* [Given information]
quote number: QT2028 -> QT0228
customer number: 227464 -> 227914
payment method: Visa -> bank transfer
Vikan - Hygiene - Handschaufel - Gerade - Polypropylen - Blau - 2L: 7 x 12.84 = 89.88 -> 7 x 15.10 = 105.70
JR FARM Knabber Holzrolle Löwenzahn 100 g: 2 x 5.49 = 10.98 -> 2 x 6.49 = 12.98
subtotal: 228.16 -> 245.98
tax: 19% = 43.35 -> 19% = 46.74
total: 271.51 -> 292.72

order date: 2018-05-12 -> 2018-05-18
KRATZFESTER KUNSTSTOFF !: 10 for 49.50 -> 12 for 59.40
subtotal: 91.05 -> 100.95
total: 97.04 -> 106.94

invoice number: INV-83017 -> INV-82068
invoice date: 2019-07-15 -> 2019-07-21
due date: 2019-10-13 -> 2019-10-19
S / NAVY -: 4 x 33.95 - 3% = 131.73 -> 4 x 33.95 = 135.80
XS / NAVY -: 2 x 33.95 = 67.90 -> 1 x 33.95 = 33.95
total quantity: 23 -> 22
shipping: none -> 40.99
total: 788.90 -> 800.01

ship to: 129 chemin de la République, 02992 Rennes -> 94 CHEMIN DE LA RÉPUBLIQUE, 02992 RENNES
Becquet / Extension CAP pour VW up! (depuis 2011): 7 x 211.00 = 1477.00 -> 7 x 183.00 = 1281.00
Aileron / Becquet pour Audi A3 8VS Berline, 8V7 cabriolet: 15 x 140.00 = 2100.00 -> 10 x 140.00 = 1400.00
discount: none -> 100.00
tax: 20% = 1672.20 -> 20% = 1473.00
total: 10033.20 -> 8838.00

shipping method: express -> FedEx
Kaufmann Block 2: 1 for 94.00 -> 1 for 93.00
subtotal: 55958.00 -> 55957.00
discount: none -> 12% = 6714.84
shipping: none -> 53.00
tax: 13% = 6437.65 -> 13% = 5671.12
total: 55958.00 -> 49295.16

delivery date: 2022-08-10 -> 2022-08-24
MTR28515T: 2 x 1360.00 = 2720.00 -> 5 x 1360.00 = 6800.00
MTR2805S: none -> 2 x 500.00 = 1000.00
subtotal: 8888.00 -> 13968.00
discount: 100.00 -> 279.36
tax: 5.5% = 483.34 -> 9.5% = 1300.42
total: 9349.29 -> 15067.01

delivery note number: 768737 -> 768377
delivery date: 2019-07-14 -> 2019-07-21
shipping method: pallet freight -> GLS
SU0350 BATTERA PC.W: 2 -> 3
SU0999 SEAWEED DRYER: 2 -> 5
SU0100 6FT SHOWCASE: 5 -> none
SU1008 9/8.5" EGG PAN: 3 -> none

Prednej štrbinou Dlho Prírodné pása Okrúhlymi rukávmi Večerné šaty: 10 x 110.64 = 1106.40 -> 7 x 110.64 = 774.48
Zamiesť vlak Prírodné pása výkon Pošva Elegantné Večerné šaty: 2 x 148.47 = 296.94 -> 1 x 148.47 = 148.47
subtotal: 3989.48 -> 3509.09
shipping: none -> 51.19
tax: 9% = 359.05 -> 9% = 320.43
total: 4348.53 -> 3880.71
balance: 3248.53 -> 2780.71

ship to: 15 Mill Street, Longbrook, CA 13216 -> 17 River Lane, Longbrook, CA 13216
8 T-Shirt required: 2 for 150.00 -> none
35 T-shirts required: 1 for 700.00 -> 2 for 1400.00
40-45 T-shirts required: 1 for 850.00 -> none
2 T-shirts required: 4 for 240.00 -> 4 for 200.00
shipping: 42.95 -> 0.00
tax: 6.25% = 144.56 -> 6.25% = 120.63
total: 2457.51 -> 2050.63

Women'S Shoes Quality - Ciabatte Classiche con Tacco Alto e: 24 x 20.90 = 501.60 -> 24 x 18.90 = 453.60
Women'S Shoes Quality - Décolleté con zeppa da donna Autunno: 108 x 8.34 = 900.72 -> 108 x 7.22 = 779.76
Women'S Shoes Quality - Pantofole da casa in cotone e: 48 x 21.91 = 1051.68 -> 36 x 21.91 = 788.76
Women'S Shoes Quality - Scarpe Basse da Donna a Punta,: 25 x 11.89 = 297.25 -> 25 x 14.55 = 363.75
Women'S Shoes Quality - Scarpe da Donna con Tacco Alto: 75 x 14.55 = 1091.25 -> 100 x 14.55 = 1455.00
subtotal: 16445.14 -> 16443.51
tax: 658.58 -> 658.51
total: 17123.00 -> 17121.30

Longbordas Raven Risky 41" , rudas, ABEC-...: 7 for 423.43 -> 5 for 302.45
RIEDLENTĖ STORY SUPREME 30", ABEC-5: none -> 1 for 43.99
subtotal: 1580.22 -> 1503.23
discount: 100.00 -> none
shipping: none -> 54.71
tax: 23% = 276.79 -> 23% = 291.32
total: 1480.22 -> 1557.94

* [What you should do]
Select the lines from the entries that include the word "Prírodné".

* [Written answer]
Prednej štrbinou Dlho Prírodné pása Okrúhlymi rukávmi Večerné šaty: 10 x 110.64 = 1106.40 -> 7 x 110.64 = 774.48
Zamiesť vlak Prírodné pása výkon Pošva Elegantné Večerné šaty: 2 x 148.47 = 296.94 -> 1 x 148.47 = 148.47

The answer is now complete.